By Max Nisen
Nov. 26, 2012
In September 2011, then Olympus CEO Michael Woodford noticed major issues with the company’s acquisitions. He went to the board, which set up a meeting on the issue for the next month.They ended up canceling the discussion and rapidly fired him instead. He writes in his upcoming memoir, excerpted in the Wall Street Journal, that it was “An eight-minute corporate execution…. I rose quietly, left the room and, deliberately holding my head high, walked back to my office.”The result? He turned whistleblower, and fled to England, fearing for his life. Colleagues who he once counted as friends would no longer speak to him. “I have seen the cowardliness of people.” Woodford told the WSJ.

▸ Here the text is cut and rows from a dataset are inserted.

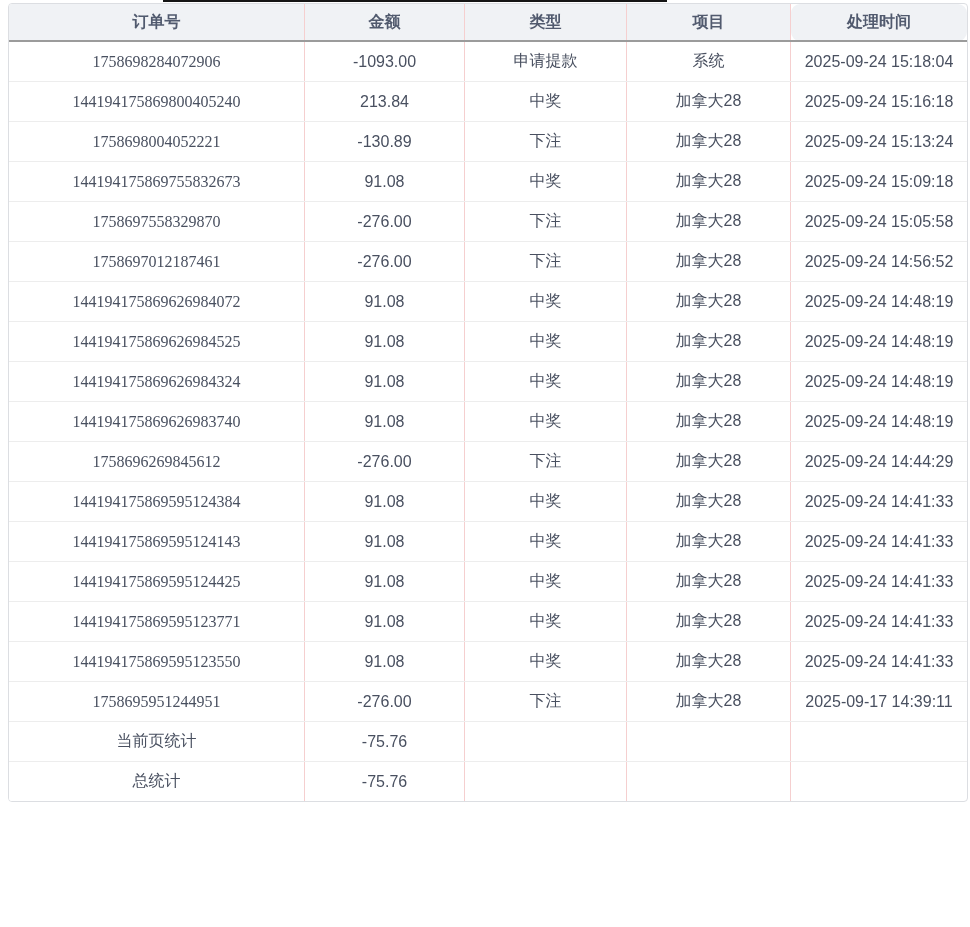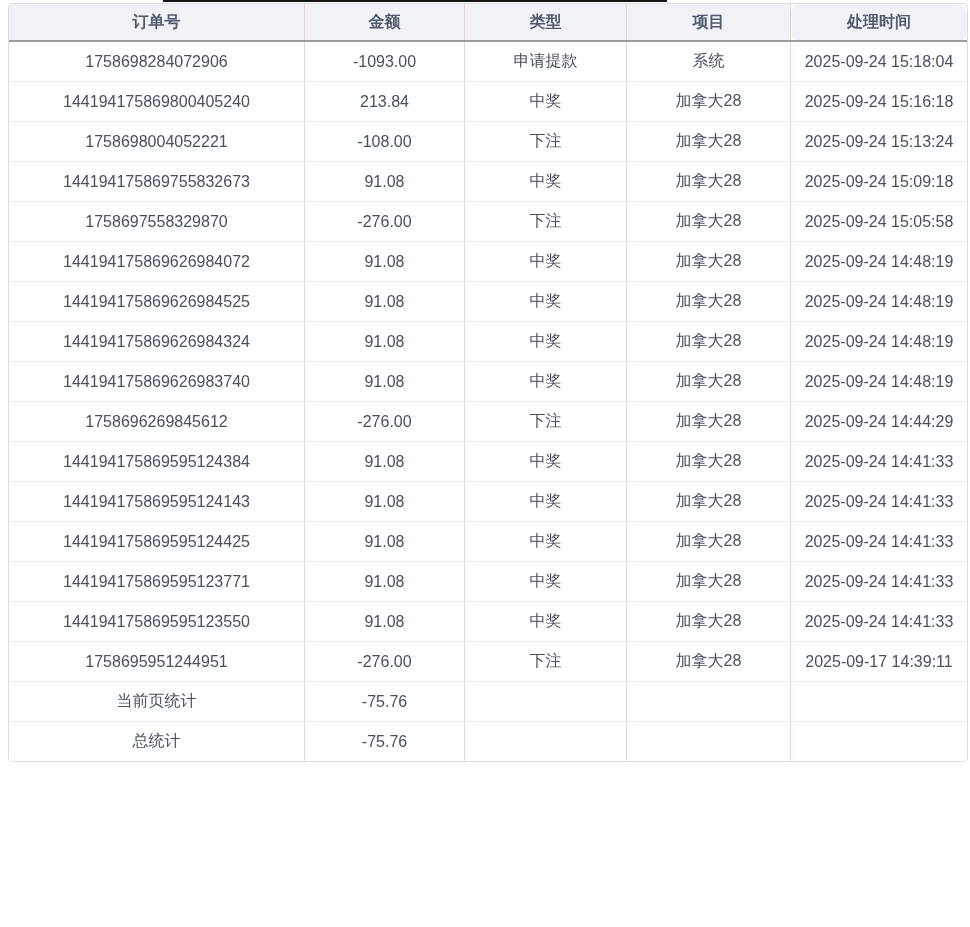--- a/index.html
+++ b/index.html
@@ -59,7 +59,7 @@
     background: #ffffff;
   }
   tbody tr:last-child td { border-bottom: none; }
-  th:nth-child(1), td:nth-child(1) { width: 287px; }
+  th:nth-child(1), td:nth-child(1) { width: 287px; font-family: Liberation Serif, serif; }
   th:nth-child(2), td:nth-child(2) { width: 151px; }
   th:nth-child(3), td:nth-child(3) { width: 153px; }
   th:nth-child(4), td:nth-child(4) { width: 155px; }

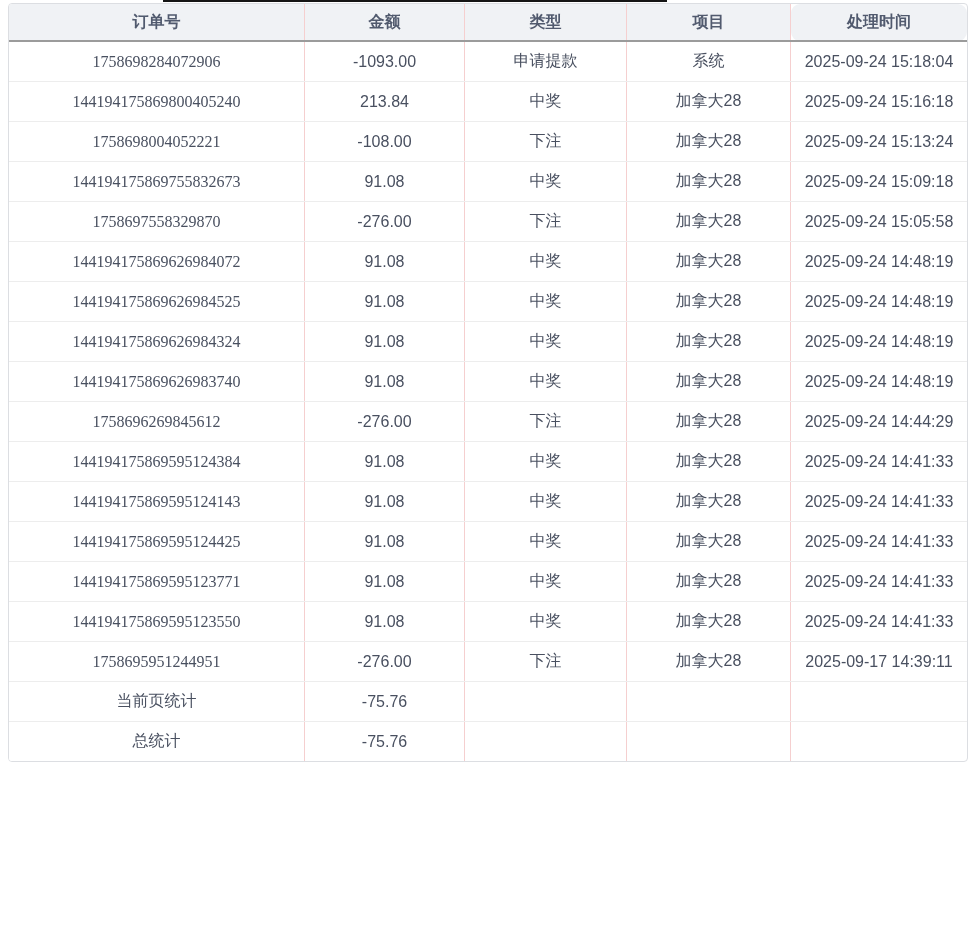--- a/index.html
+++ b/index.html
@@ -98,7 +98,7 @@
         </tr>
         <tr>
           <td>1758698004052221</td>
-          <td>-108.00</td>
+          <td>-130.89</td>
           <td>下注</td>
           <td>加拿大28</td>
           <td>2025-09-24 15:13:24</td>

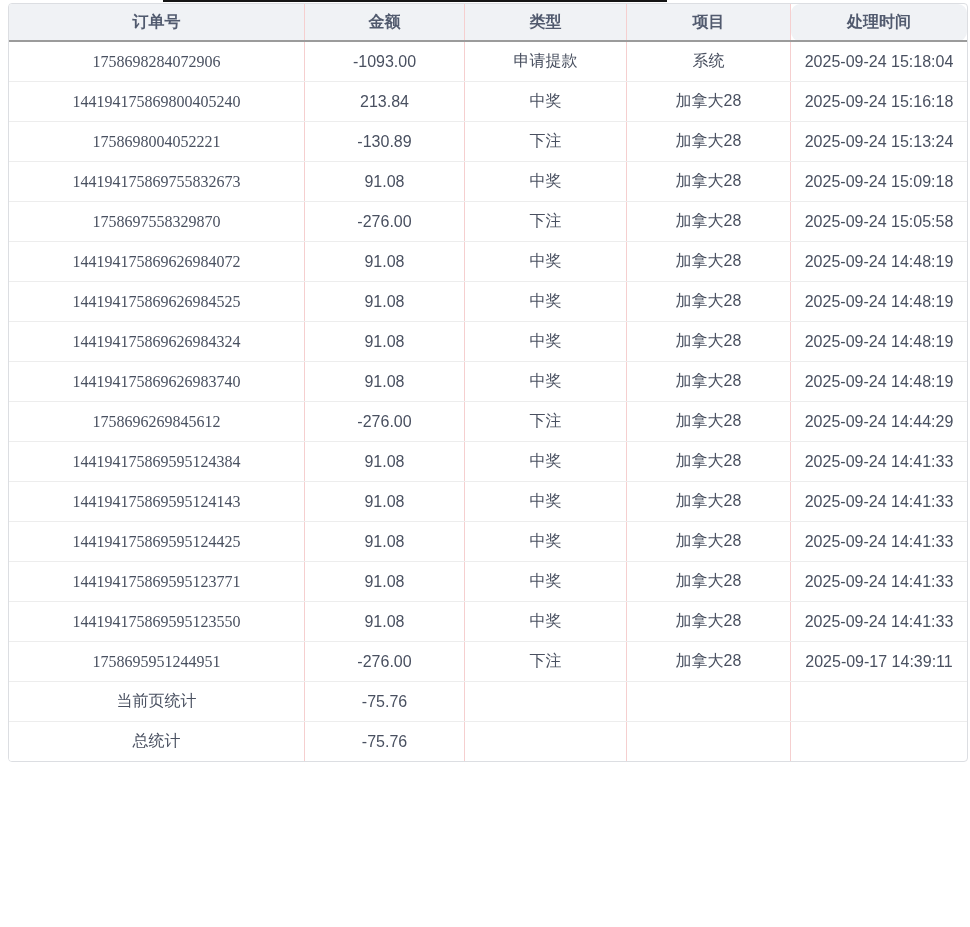--- a/index.html
+++ b/index.html
@@ -118,6 +118,13 @@
           <td>2025-09-24 15:05:58</td>
         </tr>
         <tr>
+          <td>1758697012187461</td>
+          <td>-276.00</td>
+          <td>下注</td>
+          <td>加拿大28</td>
+          <td>2025-09-24 14:56:52</td>
+        </tr>
+        <tr>
           <td>144194175869626984072</td>
           <td>91.08</td>
           <td>中奖</td>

The company’s former chairman, Tsuyoshi Kikukawa, recently pleaded guilty to falsifying financial statements hiding up to $1.7 billion in losses, and faces up to 10 years in prison.
To those who say he could have handled things better, Woodford responds that he had no choice and no other recourse:
“I wrote six letters,” he says, “I begged and pleaded to look at the facts — and they fired me. Some said ‘Michael could have gone to the Japanese authorities.’ That shows their naivety. The only reason the Japanese authorities acted was because of the global spotlight brought about that there was something wrong.”
The Japanese media was so passive that Woodford was forced to go outside. Even after his firing and the Chairman’s ouster, the next CEO insisted the company’s investments were strategically important, and the Japanese media barely blinked an eye.
Woodford was able to become a whistleblower and spark the interest of international media because he had his British passport as a recourse. In the aftermath of the scandal, the hope was that this would spark real reform in Japan. That hasn’t really been the case. If there’s really going to be progress, both the media and protections for whistleblowers need to completely transform.